Write out all the data again, exactly as shown.
Start of TASK INPUT
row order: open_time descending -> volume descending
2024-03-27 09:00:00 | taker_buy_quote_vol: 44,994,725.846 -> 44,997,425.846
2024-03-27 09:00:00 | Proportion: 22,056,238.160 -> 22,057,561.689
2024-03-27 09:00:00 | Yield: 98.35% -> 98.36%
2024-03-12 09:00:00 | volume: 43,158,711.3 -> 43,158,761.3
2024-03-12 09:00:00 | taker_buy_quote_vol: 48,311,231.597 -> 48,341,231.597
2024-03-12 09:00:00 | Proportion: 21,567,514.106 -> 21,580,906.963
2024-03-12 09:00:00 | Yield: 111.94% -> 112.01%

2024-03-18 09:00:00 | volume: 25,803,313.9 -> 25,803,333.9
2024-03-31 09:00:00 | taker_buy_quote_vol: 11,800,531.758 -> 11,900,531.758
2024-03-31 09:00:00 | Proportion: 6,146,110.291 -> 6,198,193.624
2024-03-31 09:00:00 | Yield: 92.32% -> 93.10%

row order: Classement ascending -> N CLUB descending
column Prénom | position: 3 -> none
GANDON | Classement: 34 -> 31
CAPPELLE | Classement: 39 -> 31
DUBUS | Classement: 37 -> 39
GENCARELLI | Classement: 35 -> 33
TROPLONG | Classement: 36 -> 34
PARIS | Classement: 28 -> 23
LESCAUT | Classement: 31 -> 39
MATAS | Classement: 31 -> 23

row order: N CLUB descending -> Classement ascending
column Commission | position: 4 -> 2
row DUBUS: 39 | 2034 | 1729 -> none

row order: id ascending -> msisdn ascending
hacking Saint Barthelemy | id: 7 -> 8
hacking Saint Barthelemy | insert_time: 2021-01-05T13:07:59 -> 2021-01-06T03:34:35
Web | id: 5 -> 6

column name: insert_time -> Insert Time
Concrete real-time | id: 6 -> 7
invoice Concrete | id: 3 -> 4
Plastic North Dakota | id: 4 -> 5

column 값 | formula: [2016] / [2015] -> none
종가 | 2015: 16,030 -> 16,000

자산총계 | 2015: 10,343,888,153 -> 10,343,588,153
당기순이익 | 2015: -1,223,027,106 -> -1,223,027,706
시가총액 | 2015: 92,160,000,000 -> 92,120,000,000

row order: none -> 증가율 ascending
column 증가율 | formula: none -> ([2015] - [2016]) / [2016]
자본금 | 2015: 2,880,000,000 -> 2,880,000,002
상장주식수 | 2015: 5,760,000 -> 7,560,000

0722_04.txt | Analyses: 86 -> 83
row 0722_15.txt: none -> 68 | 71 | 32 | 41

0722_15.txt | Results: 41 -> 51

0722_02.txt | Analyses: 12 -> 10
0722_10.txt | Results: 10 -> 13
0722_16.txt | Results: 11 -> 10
End of TASK INPUT
### THE ANSWER
row order: open_time descending -> volume descending
2024-03-27 09:00:00 | taker_buy_quote_vol: 44,994,725.846 -> 44,997,425.846
2024-03-27 09:00:00 | Proportion: 22,056,238.160 -> 22,057,561.689
2024-03-27 09:00:00 | Yield: 98.35% -> 98.36%
2024-03-12 09:00:00 | volume: 43,158,711.3 -> 43,158,761.3
2024-03-12 09:00:00 | taker_buy_quote_vol: 48,311,231.597 -> 48,341,231.597
2024-03-12 09:00:00 | Proportion: 21,567,514.106 -> 21,580,906.963
2024-03-12 09:00:00 | Yield: 111.94% -> 112.01%

2024-03-18 09:00:00 | volume: 25,803,313.9 -> 25,803,333.9
2024-03-31 09:00:00 | taker_buy_quote_vol: 11,800,531.758 -> 11,900,531.758
2024-03-31 09:00:00 | Proportion: 6,146,110.291 -> 6,198,193.624
2024-03-31 09:00:00 | Yield: 92.32% -> 93.10%

row order: Classement ascending -> N CLUB descending
column Prénom | position: 3 -> none
GANDON | Classement: 34 -> 31
CAPPELLE | Classement: 39 -> 31
DUBUS | Classement: 37 -> 39
GENCARELLI | Classement: 35 -> 33
TROPLONG | Classement: 36 -> 34
PARIS | Classement: 28 -> 23
LESCAUT | Classement: 31 -> 39
MATAS | Classement: 31 -> 23

row order: N CLUB descending -> Classement ascending
column Commission | position: 4 -> 2
row DUBUS: 39 | 2034 | 1729 -> none

row order: id ascending -> msisdn ascending
hacking Saint Barthelemy | id: 7 -> 8
hacking Saint Barthelemy | insert_time: 2021-01-05T13:07:59 -> 2021-01-06T03:34:35
Web | id: 5 -> 6

column name: insert_time -> Insert Time
Concrete real-time | id: 6 -> 7
invoice Concrete | id: 3 -> 4
Plastic North Dakota | id: 4 -> 5

column 값 | formula: [2016] / [2015] -> none
종가 | 2015: 16,030 -> 16,000

자산총계 | 2015: 10,343,888,153 -> 10,343,588,153
당기순이익 | 2015: -1,223,027,106 -> -1,223,027,706
시가총액 | 2015: 92,160,000,000 -> 92,120,000,000

row order: none -> 증가율 ascending
column 증가율 | formula: none -> ([2015] - [2016]) / [2016]
자본금 | 2015: 2,880,000,000 -> 2,880,000,002
상장주식수 | 2015: 5,760,000 -> 7,560,000

0722_04.txt | Analyses: 86 -> 83
row 0722_15.txt: none -> 68 | 71 | 32 | 41

0722_15.txt | Results: 41 -> 51

0722_02.txt | Analyses: 12 -> 10
0722_10.txt | Results: 10 -> 13
0722_16.txt | Results: 11 -> 10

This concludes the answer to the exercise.